Several of his friends were watching when the shooting happened. Stephens said they rushed to her house afterwards.
“There was about 40 to 50 kids outside," she said. "I guess these were the kids that were watching on live that live in the area. I guess when it happened they just ran over here.”
She has been told that someone asked why he didn’t have a clip in the gun and told him to put a clip in the gun. “As he put the clip in the gun, that is when the gun went off,” she said.
Stephens isn't completely sure how Malachi got the gun. She was told he got the gun from a friend who got it from someone else. Detectives told her they are working to find out who originally had the gun and passed it to the friend.

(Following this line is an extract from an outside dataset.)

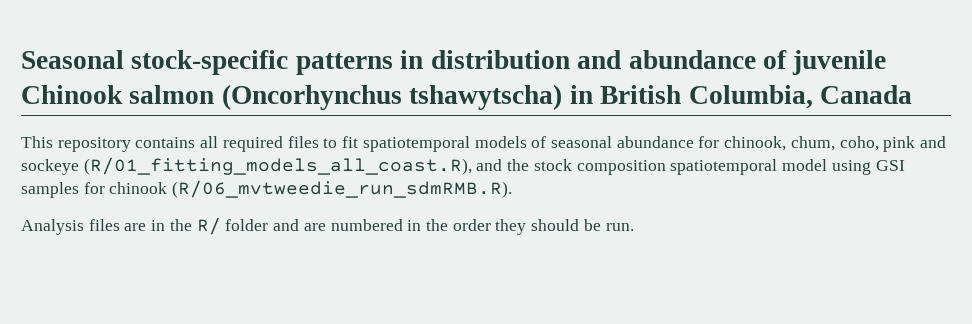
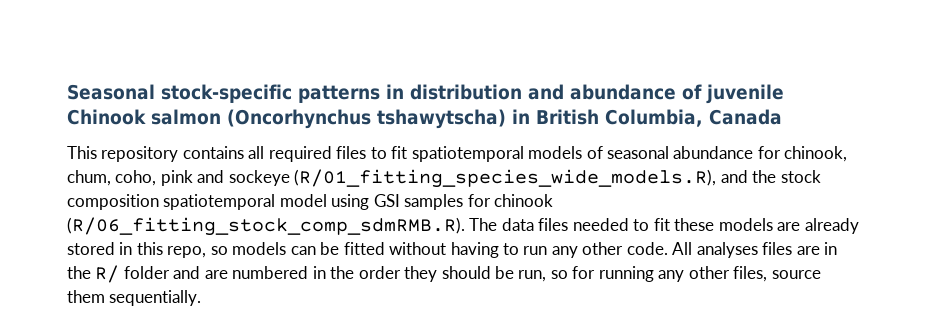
- This repository contains all required files to fit spatiotemporal models of seasonal abundance for chinook, chum, coho, pink and sockeye (R/01_fitting_models_all_coast.R), and the stock composition spatiotemporal model using GSI samples for chinook (R/06_mvtweedie_run_sdmRMB.R).
- Analysis files are in the R/ folder and are numbered in the order they should be run.
+ This repository contains all required files to fit spatiotemporal models of seasonal abundance for chinook, chum, coho, pink and sockeye (R/01_fitting_species_wide_models.R), and the stock composition spatiotemporal model using GSI samples for chinook (R/06_fitting_stock_comp_sdmRMB.R). The data files needed to fit these models are already stored in this repo, so models can be fitted without having to run any other code. All analyses files are in the R/ folder and are numbered in the order they should be run, so for running any other files, source them sequentially.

She said it was hard to keep track of his activities on social media even though she and her husband Ernest monitored his profiles often. Both said they tried their best to know where their kids were and who they were friends with. They worked to be role models for their children, but said the wrong influence outside the home and a parent’s eye can still lead to tragedy.
“(The) Detective asked me yesterday, ‘What was Malachi’s Instagram name?’ I couldn’t tell him what Malachi’s Instagram name was because he would make up so many different pages," Stephens said. "Monitor their phones, just monitor your children. More now than anything.”
She said she hopes parents get the message to keep a vigilant eye on what children are doing and who they are doing it with. “It can happen to the best parents...it can happen to the best people. The best ones that loved their kids, you know? I just always let them know about situations and decisions,” Malichi's step father Ernest Stephens said.